BEGIN SUPPLIED RECORDS

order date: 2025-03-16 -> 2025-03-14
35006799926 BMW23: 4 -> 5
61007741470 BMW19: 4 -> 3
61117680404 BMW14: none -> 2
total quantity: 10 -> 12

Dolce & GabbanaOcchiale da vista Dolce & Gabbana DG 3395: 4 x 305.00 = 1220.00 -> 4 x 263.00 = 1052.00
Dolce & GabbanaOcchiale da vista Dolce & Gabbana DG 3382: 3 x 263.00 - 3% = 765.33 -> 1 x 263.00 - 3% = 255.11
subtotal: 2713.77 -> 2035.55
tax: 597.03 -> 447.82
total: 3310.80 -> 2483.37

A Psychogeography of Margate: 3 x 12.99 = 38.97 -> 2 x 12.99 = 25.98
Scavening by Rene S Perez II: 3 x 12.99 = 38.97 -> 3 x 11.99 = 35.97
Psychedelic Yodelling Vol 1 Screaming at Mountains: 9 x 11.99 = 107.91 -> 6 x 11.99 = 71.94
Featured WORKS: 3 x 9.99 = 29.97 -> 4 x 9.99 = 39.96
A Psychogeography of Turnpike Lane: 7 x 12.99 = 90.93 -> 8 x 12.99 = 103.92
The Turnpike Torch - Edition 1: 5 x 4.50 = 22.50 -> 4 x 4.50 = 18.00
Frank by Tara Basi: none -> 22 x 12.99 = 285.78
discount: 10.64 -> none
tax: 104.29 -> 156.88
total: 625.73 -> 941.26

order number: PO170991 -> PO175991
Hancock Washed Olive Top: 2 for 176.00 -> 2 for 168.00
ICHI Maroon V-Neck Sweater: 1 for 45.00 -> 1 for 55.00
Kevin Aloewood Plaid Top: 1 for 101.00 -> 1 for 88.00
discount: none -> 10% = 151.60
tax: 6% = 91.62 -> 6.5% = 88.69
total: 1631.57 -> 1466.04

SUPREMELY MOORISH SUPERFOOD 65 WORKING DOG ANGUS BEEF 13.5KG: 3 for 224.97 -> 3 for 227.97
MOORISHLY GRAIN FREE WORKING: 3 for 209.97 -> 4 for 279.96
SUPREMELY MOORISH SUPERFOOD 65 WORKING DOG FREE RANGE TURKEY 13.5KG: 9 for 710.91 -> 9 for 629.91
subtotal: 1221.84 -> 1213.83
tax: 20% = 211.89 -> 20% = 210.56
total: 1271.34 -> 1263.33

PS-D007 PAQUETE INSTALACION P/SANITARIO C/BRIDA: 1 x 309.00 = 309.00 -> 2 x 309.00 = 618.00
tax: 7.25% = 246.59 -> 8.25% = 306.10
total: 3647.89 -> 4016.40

END SUPPLIED RECORDS

Considering only the data above, return the lines in which "SUPREMELY" occurs.

## WORKED SOLUTION
SUPREMELY MOORISH SUPERFOOD 65 WORKING DOG ANGUS BEEF 13.5KG: 3 for 224.97 -> 3 for 227.97
SUPREMELY MOORISH SUPERFOOD 65 WORKING DOG FREE RANGE TURKEY 13.5KG: 9 for 710.91 -> 9 for 629.91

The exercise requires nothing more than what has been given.